DataballFebruary 23, 2016
In 2002, Theo Epstein was hired by the Boston Red Sox and began using statistics to develop more meaningful metrics for evaluating baseball players. Billy Beane, general manager of the Oakland Athletics, was doing the same thing in California. The next year, Michael Lewis published his bestselling book ‘Moneyball’, which revealed how the A’s, Red Sox, Cleveland Indians and Toronto Blue Jays had started to rely less on scouting and more on data and statistics to pick better players.
Better data, more money. Play ball!
The data mining done by these four ball clubs revealed new insights, such as predicting player value by on-base percentage rather than batting average, and pinpointing the characteristics of undervalued talent. These techniques, practiced now by every major league team, contributed mightily to the A’s record-breaking 20-game winning streak and the Red Sox’s 2004 World Series championship.

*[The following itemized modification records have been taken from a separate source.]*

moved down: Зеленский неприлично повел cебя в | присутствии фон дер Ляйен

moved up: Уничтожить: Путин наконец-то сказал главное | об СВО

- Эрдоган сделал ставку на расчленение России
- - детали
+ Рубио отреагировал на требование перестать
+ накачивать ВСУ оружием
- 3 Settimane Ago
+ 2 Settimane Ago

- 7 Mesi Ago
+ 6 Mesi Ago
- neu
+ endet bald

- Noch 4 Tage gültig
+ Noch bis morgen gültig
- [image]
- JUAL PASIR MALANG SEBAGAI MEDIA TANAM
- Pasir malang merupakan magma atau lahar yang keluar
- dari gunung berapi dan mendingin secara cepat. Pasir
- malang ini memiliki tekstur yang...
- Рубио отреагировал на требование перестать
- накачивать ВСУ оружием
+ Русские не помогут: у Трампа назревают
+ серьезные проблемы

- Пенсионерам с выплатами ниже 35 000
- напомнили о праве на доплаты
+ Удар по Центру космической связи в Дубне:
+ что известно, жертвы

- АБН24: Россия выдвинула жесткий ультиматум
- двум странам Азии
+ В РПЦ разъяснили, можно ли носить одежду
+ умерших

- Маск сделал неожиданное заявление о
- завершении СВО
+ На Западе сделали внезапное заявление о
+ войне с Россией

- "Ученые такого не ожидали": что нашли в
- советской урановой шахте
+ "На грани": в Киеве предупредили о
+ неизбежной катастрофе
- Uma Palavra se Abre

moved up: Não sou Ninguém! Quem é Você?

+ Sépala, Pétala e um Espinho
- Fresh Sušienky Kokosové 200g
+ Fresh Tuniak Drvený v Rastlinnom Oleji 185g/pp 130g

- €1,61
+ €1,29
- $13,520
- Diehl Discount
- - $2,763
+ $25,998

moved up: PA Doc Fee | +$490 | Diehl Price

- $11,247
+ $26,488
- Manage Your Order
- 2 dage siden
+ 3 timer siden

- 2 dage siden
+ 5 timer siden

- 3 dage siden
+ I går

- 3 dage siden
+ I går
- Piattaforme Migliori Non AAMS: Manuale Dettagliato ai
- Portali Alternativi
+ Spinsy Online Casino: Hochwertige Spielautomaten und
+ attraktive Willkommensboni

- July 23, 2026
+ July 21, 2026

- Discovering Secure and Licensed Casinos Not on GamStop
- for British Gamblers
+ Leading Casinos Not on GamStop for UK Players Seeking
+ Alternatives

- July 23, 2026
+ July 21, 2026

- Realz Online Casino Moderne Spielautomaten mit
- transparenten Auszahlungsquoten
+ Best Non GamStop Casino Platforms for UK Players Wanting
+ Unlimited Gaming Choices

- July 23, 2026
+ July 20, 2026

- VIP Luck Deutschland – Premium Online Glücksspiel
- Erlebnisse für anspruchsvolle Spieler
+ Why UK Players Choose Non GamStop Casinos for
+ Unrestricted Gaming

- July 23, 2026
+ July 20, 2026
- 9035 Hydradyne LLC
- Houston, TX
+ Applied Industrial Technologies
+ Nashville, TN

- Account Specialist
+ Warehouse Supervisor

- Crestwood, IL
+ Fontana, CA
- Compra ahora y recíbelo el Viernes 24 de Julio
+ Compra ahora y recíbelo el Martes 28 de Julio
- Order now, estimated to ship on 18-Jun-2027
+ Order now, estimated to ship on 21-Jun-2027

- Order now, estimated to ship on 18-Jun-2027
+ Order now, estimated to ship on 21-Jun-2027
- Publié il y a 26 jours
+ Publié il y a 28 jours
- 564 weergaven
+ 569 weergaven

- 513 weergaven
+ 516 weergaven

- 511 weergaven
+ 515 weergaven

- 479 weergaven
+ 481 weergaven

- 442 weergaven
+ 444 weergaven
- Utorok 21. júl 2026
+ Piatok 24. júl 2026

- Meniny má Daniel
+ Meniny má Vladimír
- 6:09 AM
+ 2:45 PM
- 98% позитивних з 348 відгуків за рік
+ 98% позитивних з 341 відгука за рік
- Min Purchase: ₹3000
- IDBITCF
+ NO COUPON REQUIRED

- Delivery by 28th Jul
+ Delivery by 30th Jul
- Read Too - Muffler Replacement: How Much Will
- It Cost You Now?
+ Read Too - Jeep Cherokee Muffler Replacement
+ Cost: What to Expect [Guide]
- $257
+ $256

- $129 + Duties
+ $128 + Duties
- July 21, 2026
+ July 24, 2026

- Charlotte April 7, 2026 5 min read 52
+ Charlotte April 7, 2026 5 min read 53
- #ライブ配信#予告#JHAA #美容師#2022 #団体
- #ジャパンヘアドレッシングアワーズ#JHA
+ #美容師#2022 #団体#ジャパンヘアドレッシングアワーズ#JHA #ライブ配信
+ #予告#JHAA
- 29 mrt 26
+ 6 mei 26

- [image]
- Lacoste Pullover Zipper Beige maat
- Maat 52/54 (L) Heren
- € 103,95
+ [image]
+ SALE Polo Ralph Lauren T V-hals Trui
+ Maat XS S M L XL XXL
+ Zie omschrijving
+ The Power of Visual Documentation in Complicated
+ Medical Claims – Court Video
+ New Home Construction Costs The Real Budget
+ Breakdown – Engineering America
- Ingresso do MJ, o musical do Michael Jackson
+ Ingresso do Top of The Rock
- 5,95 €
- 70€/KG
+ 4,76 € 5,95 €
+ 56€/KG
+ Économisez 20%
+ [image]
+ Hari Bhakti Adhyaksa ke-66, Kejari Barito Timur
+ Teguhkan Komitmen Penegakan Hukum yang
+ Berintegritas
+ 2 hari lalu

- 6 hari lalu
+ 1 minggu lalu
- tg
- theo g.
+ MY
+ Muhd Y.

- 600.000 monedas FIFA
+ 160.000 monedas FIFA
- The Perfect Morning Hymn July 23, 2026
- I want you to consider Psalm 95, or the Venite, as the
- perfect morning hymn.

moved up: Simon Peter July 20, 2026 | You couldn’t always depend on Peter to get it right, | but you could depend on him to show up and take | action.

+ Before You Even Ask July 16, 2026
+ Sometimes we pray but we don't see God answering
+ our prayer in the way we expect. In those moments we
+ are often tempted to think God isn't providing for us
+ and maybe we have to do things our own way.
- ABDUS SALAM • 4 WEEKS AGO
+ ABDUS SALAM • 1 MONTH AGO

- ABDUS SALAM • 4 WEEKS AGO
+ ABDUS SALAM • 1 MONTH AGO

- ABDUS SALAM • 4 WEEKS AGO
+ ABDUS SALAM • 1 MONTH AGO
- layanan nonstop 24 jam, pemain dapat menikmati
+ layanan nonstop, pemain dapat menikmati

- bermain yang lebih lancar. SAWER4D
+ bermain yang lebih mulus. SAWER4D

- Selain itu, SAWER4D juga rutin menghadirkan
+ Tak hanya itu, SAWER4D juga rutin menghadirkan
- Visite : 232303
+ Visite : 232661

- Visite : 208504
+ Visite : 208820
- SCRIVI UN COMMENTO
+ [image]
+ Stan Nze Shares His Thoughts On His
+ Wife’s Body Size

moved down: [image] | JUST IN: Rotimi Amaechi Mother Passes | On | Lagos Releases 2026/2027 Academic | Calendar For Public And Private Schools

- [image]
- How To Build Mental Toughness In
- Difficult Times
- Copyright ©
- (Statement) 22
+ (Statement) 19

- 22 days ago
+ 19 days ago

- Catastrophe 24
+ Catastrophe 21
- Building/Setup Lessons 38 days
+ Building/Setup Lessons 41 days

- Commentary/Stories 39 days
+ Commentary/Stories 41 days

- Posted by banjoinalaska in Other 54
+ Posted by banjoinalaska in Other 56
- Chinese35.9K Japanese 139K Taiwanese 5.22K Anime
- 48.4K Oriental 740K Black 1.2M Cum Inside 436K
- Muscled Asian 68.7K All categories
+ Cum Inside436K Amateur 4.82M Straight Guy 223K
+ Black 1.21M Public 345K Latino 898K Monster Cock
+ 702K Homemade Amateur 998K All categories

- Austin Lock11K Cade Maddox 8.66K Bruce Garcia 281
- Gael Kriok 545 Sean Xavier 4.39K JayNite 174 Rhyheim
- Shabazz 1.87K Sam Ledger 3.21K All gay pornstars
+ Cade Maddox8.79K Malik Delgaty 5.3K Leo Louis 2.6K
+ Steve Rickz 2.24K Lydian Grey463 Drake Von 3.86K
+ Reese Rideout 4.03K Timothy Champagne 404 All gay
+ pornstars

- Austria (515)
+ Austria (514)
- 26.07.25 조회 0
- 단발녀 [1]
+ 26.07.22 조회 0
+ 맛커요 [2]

The movie version of ‘Moneyball’, released this month, was eight years from concept to reality. A movie about an idea ñ the idea of collecting data, analyzing it, and drawing conclusions to produce new insights did not initially appeal to studios. But with the backing of Brad Pitt, data analysis suddenly became sexy and the movie was made.
If you love data, baseball or a good story (ok, or Brad Pitt!) go see ‘Moneyball’. It’s not just a baseball movie. It’s the story of how a few people identified a problem and found a creative way to solve it and in the process, changed the game of baseball forever.